Harry (Matías del Pozo) is not the real name of the young protagonist of “Kamchatka,” but that’s his choice when he is told he must choose an alias. It’s only natural for a child of fugitives to imagine himself an escape artist like Harry Houdini.
Harry’s parents aren’t criminals. His doctor mother (Cecilia Roth) and lawyer father (Ricardo Darin) are like millions of politically active, left-of-center urban professionals all over the world. It’s just their bad luck that they happen to be in Argentina during the 1970s, when a military coup installed a deeply bloodthirsty regime that could have taught Saddam Hussein a thing or two about torture and mass murder. Fortunately, they are also loving, attentive parents to Harry and his little brother Tiny (Milton De La Canal) and they are able to create an almost normal life for their children, even in the midst of the aptly named “dirty war.”

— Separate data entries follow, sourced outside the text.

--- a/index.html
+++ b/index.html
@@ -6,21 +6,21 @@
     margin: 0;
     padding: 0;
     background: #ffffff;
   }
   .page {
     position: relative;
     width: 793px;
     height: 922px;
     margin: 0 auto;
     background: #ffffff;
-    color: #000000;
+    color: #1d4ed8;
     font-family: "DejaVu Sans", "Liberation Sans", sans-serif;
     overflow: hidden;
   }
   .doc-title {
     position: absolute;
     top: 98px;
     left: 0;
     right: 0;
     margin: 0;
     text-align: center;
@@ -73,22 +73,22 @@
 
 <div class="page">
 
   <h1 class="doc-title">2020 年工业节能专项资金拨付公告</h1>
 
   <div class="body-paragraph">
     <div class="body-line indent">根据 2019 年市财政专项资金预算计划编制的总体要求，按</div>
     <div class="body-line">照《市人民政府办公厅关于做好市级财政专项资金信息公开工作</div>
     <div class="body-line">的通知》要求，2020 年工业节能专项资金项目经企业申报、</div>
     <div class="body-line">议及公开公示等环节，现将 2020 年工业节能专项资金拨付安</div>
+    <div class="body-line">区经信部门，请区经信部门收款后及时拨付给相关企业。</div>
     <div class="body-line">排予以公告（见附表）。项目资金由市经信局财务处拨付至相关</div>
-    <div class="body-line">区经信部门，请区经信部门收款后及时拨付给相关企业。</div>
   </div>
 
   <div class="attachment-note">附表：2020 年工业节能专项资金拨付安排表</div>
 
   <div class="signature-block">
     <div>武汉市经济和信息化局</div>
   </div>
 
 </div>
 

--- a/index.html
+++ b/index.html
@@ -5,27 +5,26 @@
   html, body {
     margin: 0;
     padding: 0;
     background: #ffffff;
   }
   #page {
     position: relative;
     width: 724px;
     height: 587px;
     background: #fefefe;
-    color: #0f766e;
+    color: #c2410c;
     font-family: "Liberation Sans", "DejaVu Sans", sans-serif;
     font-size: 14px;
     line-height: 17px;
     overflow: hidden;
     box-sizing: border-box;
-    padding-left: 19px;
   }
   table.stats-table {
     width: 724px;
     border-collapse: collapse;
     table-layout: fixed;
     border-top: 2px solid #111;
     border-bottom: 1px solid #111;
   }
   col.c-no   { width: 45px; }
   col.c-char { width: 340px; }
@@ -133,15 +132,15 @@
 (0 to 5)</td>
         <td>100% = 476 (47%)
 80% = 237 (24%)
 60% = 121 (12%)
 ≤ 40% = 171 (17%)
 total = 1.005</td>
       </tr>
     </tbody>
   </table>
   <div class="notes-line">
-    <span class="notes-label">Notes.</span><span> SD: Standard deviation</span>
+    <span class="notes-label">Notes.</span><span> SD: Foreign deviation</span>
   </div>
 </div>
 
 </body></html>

Still, it’s not easy for the kids. They are ripped from home, school and friends and forced to hide and conceal their true identities, even from a likeable teenage houseguest (Tomás Fonzi) who becomes Harry’s new best friend. Of course, it’s even harder for the parents who are only too aware that if they are caught, they will be tortured in unimaginable ways and eventually killed. Taking up residence in an isolated, abandoned house, they manage to work and play much in the manner of any normal family, only better. They sing, dance, play board games — including the Spanish language version of “Risk” (the film takes it’s title from the Russian peninsula featured in the game). The boys — and the audience along with them — can only sense the tension the parents are feeling.
I’m something of a fan of films that view history through the eyes of children: John Boorman’s great “Hope and Glory,” “A World Apart” and last year’s foreign language Oscar winner, “Nowhere in Africa.” Those movies, however, center on families that are at least partly dysfunctional. The nameless family in “Kamchatka” is, if anything, heroically functional. In a less successful effort, the intelligent, humorous, sexy parents could have seemed obnoxiously idealized — the Cosby’s in Argentina. Yet, as ably played by Cecilia Roth and Ricardo Darin, they aren’t perfect people, just capable and determined not to let the forces of repression rob them of their humanity. Similarly, Matías del Pozo as Harry is asked to carry the movie, and he does so in a believable, unsentimental performance that anchors the story.
Written by Marcelo Figueras and ably directed by Marcelo Piñeyro, “Kamchatka” doesn’t break any new ground, but it is a touching paean to true family values. It’s also a reminder that the most pervasive and chilling form of terrorism is the one imposed by one’s own state.
A final thought that will not please fans of Fox News: “Kamchatka” is Argentina’s official entry for this year’s Best Foreign Language Academy Award. It probably helps that it does not point any fingers at the U.S. — but that doesn’t mean I can’t. The real-life horrors that the real-life equivalents of the family in “Kamchatka” dealt with throughout Latin America during the last decades of the Cold War were aided and abetted by certain still very powerful people in Washington D.C. The fact that today they are haunting our corridors of power, and not standing trial at the International Criminal Court, is a crime in itself.